Itemized modification records
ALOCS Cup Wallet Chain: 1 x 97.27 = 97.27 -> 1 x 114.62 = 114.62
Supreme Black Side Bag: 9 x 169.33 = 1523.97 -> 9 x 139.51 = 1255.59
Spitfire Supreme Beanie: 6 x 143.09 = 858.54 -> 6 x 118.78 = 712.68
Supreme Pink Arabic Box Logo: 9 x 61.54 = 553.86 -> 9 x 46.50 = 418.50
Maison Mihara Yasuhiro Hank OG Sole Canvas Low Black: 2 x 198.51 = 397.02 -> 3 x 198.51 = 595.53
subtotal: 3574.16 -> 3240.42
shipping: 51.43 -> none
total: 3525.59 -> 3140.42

* * *

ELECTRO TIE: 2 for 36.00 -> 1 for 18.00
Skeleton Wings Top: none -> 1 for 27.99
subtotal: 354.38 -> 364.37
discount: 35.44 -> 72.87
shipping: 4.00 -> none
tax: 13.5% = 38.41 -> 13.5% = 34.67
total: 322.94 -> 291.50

▶ [Required work]
Set down, exactly as they appear above, all lines from the one that has "ALOCS Cup Wallet" down to the one that has "total: 3525.59 -> 3140.42", including those two and no others.

▶ [Problem solution]
ALOCS Cup Wallet Chain: 1 x 97.27 = 97.27 -> 1 x 114.62 = 114.62
Supreme Black Side Bag: 9 x 169.33 = 1523.97 -> 9 x 139.51 = 1255.59
Spitfire Supreme Beanie: 6 x 143.09 = 858.54 -> 6 x 118.78 = 712.68
Supreme Pink Arabic Box Logo: 9 x 61.54 = 553.86 -> 9 x 46.50 = 418.50
Maison Mihara Yasuhiro Hank OG Sole Canvas Low Black: 2 x 198.51 = 397.02 -> 3 x 198.51 = 595.53
subtotal: 3574.16 -> 3240.42
shipping: 51.43 -> none
total: 3525.59 -> 3140.42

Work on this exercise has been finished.